__What this task involves__
Among the lines of the material, copy those that hold the string "Expected".

__Available data__
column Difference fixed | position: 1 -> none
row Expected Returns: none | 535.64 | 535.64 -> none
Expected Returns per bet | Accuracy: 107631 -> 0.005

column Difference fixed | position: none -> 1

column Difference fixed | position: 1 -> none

__Written reply__
row Expected Returns: none | 535.64 | 535.64 -> none
Expected Returns per bet | Accuracy: 107631 -> 0.005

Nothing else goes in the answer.